1933 film by Francis Martin

Tillie and Gus is a 1933 American pre-Code comedy film directed by Francis Martin, co-written by Martin and Walter DeLeon, and starring W.C. Fields, Alison Skipworth, Baby LeRoy, Julie Bishop, and Clarence Wilson. It is based on a short story by Rupert Hughes entitled Don't Call Me Madame. The film was released on October 13, 1933, by Paramount Pictures.

==Plot==
Tillie Winterbottom has just lost her waterfront saloon in Shanghai, China in a dice game, and her ex-husband Gus is on trial for murder in Lone Gulch, Alaska, when they each receive word that Tillie's brother has died. Gus escapes and the two reunite in Seattle, then head for Danville to investigate the dead man's estate and the possibility of an inheritance.

Local Danville attorney Phineas Pratt claims the man died in debt, but he actually has swindled his daughter Mary Sheridan out of her rightful inheritance, including the family home, forcing her to move with her husband Tom Sheridan and their infant son, King to a dilapidated ferry called the Fairy Queen—supposedly the one item left of the estate.

When Tillie and Gus arrive in Danville, they are mistaken for missionaries newly returned from Africa by their relatives. Tillie plans to sell the boat and split the profits, but they become suspicious when Pratt expresses an inordinate interest in acquiring the seemingly unseaworthy boat, and they decide to help Mary and Tom refurbish it. Pratt, who has just purchased his own boat, the Keystone, tries to eliminate the competition by convincing the state inspection board to deny the Sheridans a ferry franchise.
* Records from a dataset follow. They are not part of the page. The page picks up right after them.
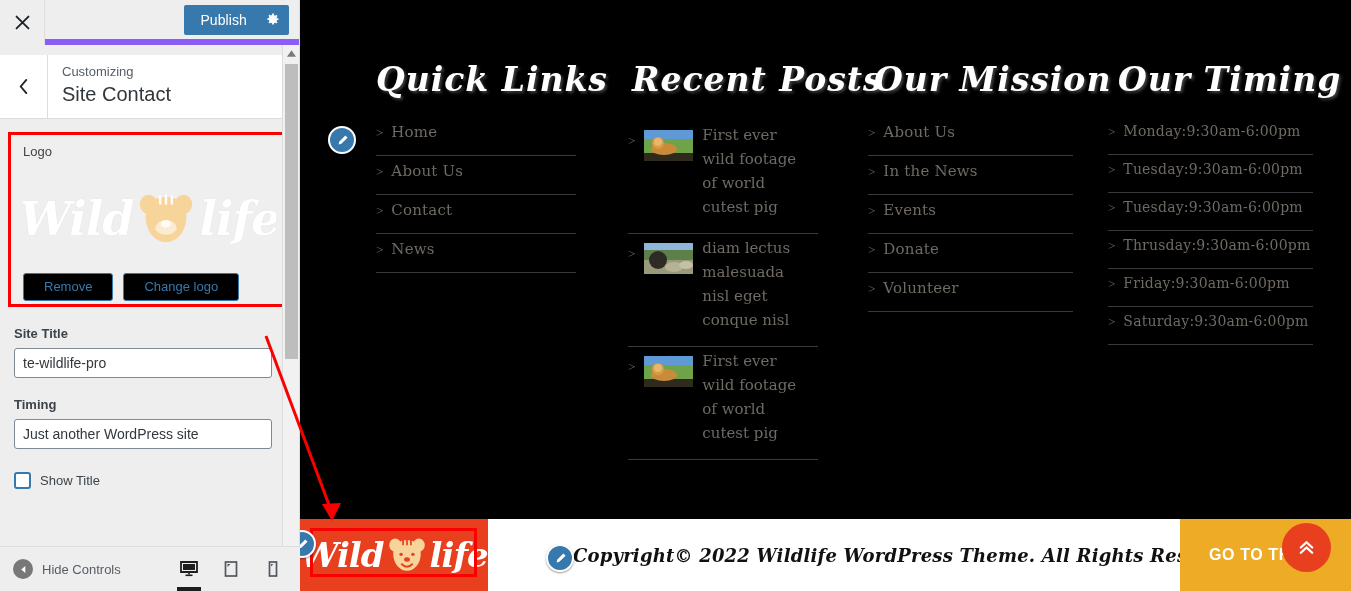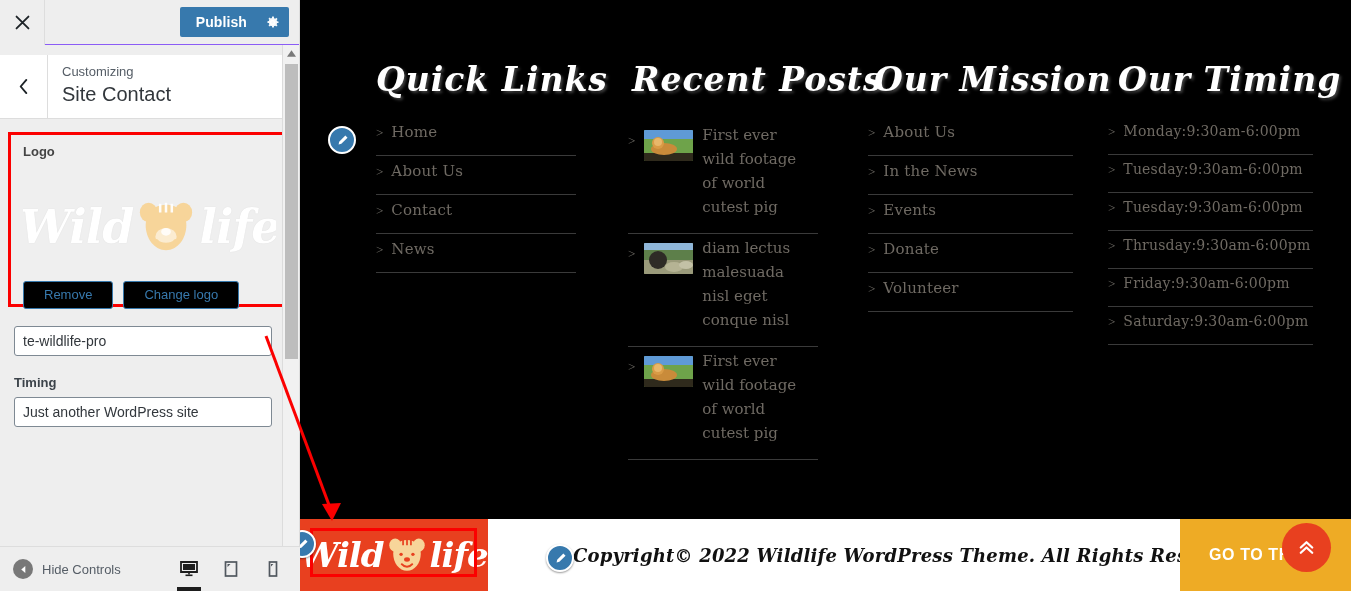"Publish" .cz-topbar { border-bottom: 1px solid #8b5cf6 -> 6px solid #8b5cf6; font-weight: bold -> none }
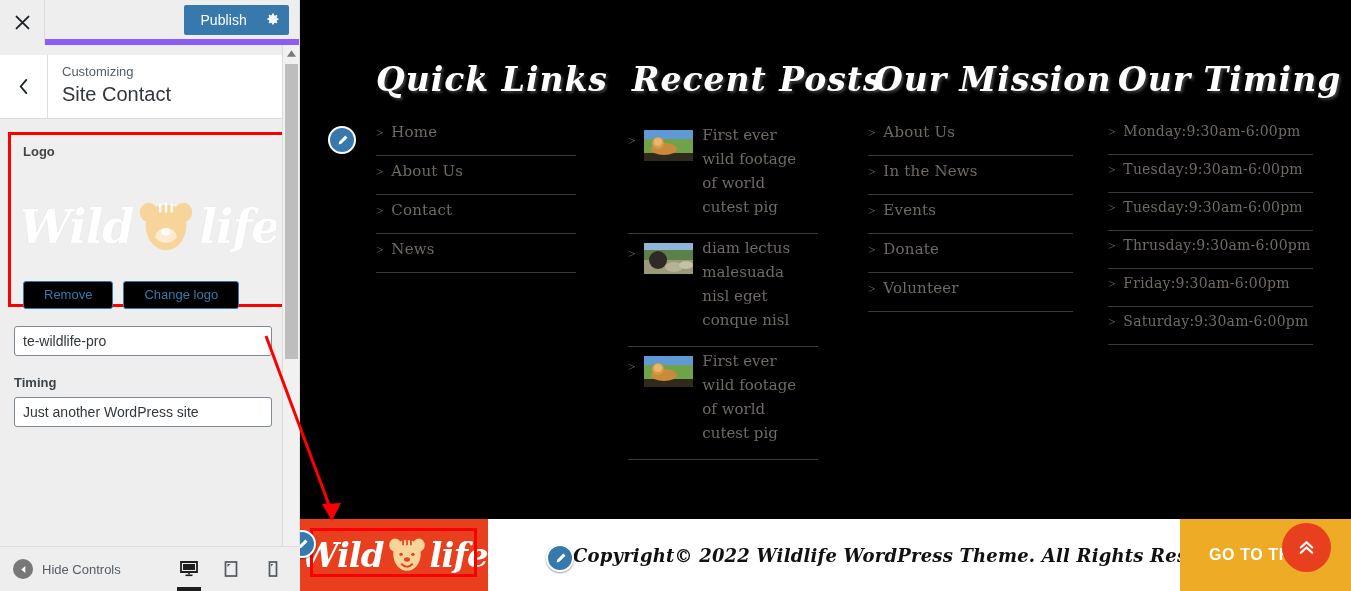"Logo" .logo-label { font-weight: bold -> normal; margin-bottom: 20px -> 12px }
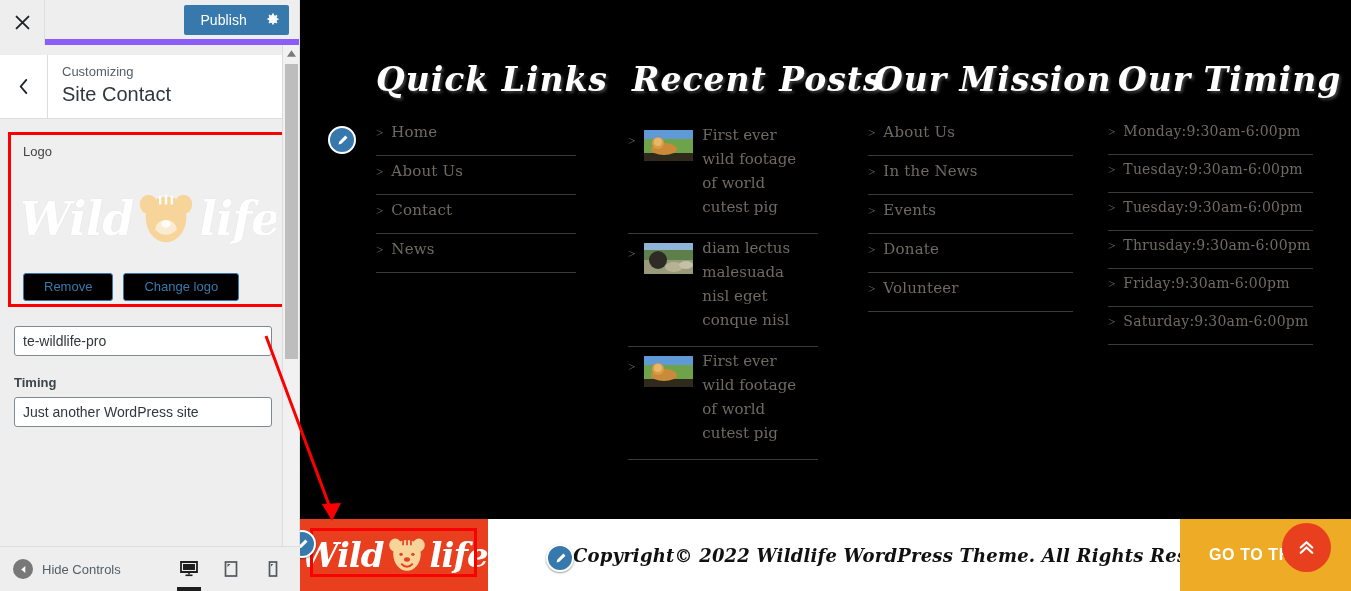"Site Title" div.field-label { html: none -> <div>Site Title</div> }
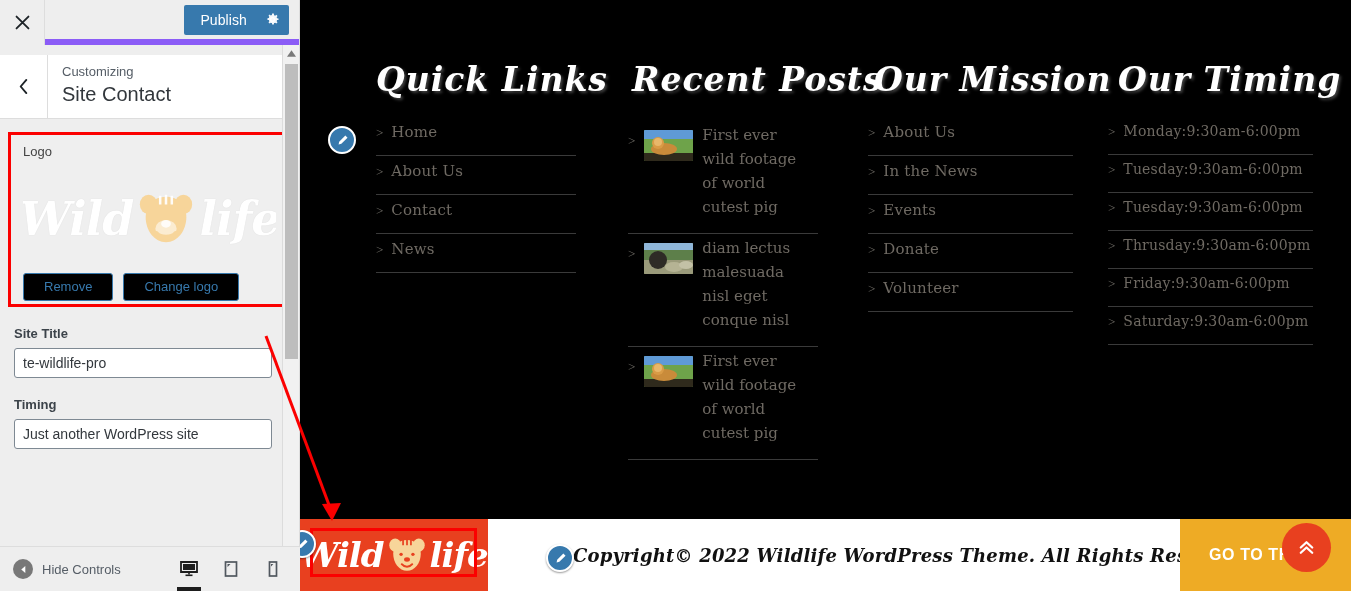"Show Title" div.check-row { html: none -> <div> <span></span> <span>Show Title</span> </div> }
It is decided that the outcome of a Fourth of July boat race will determine who is awarded the franchise. Comic mayhem ensues when Gus does everything in his power to sabotage their rival, ultimately coming out ahead in the end. Tom tells Gus, "That ferryboat race was the world's biggest gamble," to which Gus replies, "Well, don't forget, Lady Godiva put everything she had on a horse!"

==Cast==
- W.C. Fields as Augustus Winterbottom
- Alison Skipworth as Tillie Winterbottom
- Baby LeRoy as The 'King'
- Julie Bishop as Mary Sheridan
- Phillip Trent as Tom Sheridan
- Clarence Wilson as Phineas Pratt
- George Barbier as Captain Fogg
- Barton MacLane as Commissioner McLennan
- Edgar Kennedy as Judge
- Robert McKenzie as Defense Attorney
- Ivan Linow as The Swede

==Critical reception==
In his review in The New York Times, Mordaunt Hall described the film as "a cheery absurdity" and added, "Insane as are the doings in this concoction, they succeed in being really funny. It is the sort of thing admirably suited to Mr. Fields' peculiar genius." Time magazine observed, "Part parody of Tugboat Annie, part pure farce, Tillie and Gus is one of the pleasanter chapters in the long and happy career of W. C. Fields's famed unlighted cigar."